**What you will do**
Starting at the top line and ending at the bottom one, repeat the entries exactly and drop every picture.

++++ Record set

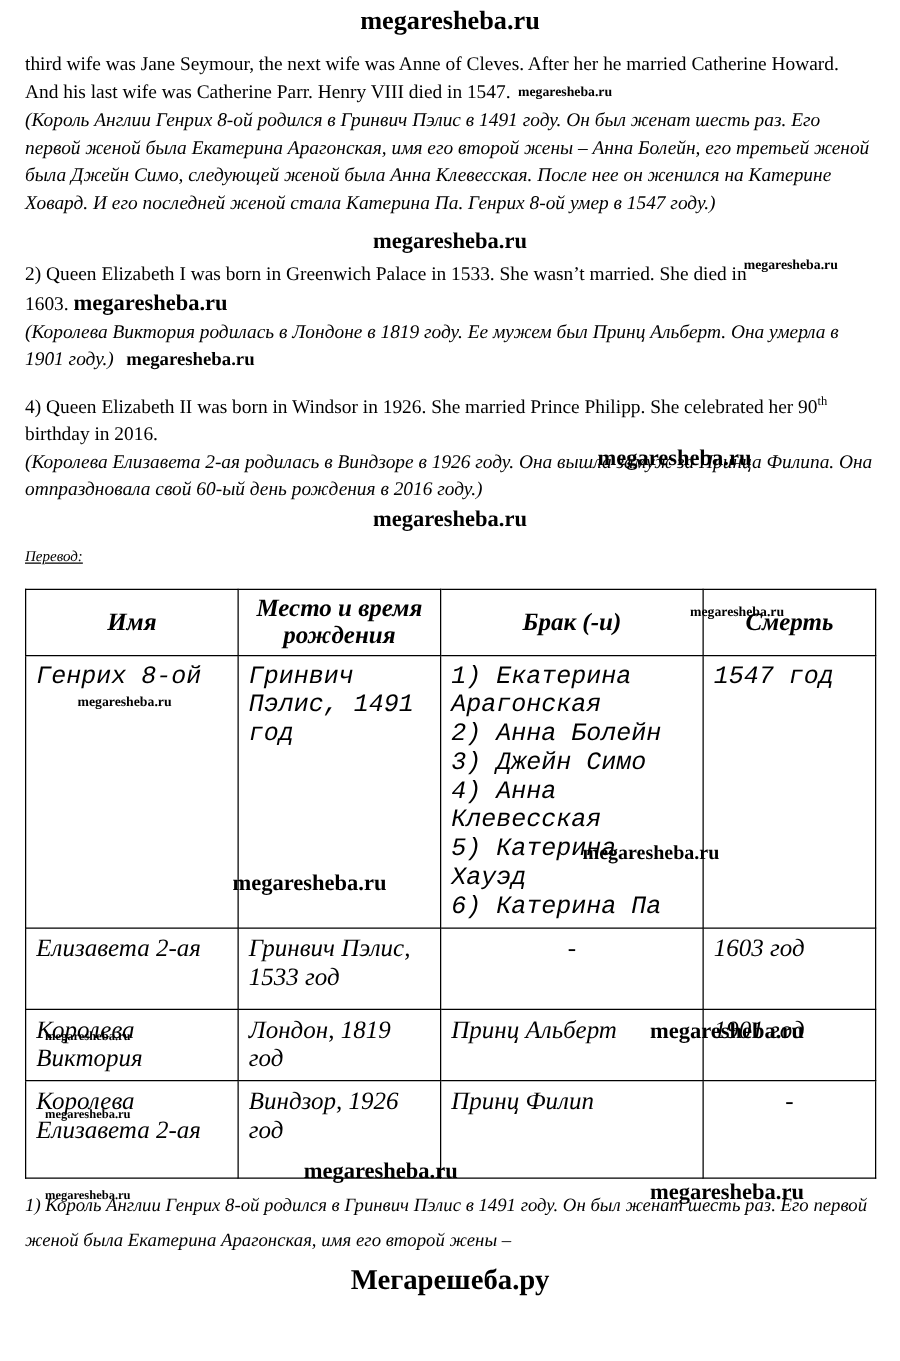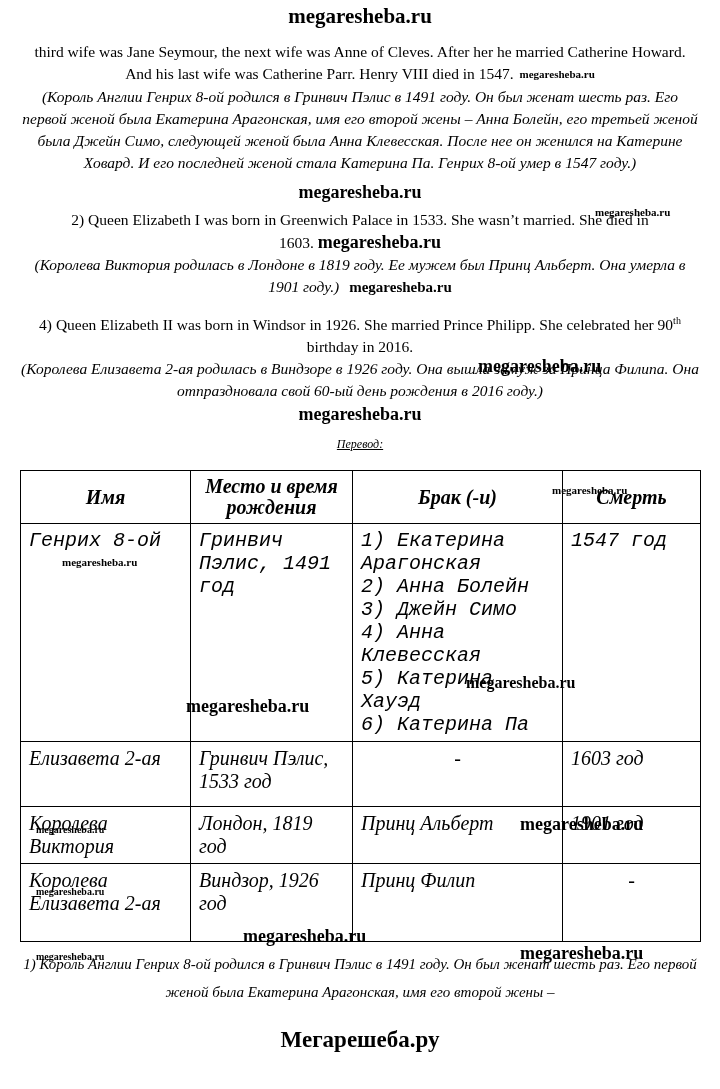--- a/index.html
+++ b/index.html
@@ -15,21 +15,21 @@
   .page { position: absolute; inset: 0; padding: 0 20px; }
 
   .site-header {
     text-align: center;
     font-weight: bold;
     font-size: 21px;
     line-height: 26px;
     padding-top: 3px;
   }
 
-  p { margin: 0; text-align: center; }
+  p { margin: 0; }
   .en { font-size: 15.5px; line-height: 22px; }
   .ru { font-size: 15.5px; line-height: 22px; font-style: italic; }
 
   .p1 { margin-top: 12px; }
   .p2 { margin-top: 6px; }
   .p3 { margin-top: 14px; }
   .p4 { margin-top: 16px; }
   .gap-ru { margin-top: 0; }
 
   .wm { font-weight: bold; font-style: normal; }
@@ -70,21 +70,21 @@
   tr.row3  { height: 44px; }
   tr.row4  { height: 78px; }
   td.center { text-align: center; }
 
   .closing { margin-top: 8px; line-height: 28px; font-size: 15px; }
 
   .footer {
     text-align: center;
     font-weight: bold;
     font-size: 23px;
-    margin-top: 21px;
+    margin-top: 4px;
   }
 
   
   .wma {
     position: absolute;
     font-weight: bold;
     font-family: "Liberation Serif", serif;
     white-space: nowrap;
   }
   .wma1 { top: 206px; left: 595px; font-size: 11px; }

++++++++

**Your solution**
--- a/index.html
+++ b/index.html
@@ -15,21 +15,21 @@
   .page { position: absolute; inset: 0; padding: 0 20px; }
 
   .site-header {
     text-align: center;
     font-weight: bold;
     font-size: 21px;
     line-height: 26px;
     padding-top: 3px;
   }
 
-  p { margin: 0; text-align: center; }
+  p { margin: 0; }
   .en { font-size: 15.5px; line-height: 22px; }
   .ru { font-size: 15.5px; line-height: 22px; font-style: italic; }
 
   .p1 { margin-top: 12px; }
   .p2 { margin-top: 6px; }
   .p3 { margin-top: 14px; }
   .p4 { margin-top: 16px; }
   .gap-ru { margin-top: 0; }
 
   .wm { font-weight: bold; font-style: normal; }
@@ -70,21 +70,21 @@
   tr.row3  { height: 44px; }
   tr.row4  { height: 78px; }
   td.center { text-align: center; }
 
   .closing { margin-top: 8px; line-height: 28px; font-size: 15px; }
 
   .footer {
     text-align: center;
     font-weight: bold;
     font-size: 23px;
-    margin-top: 21px;
+    margin-top: 4px;
   }
 
   
   .wma {
     position: absolute;
     font-weight: bold;
     font-family: "Liberation Serif", serif;
     white-space: nowrap;
   }
   .wma1 { top: 206px; left: 595px; font-size: 11px; }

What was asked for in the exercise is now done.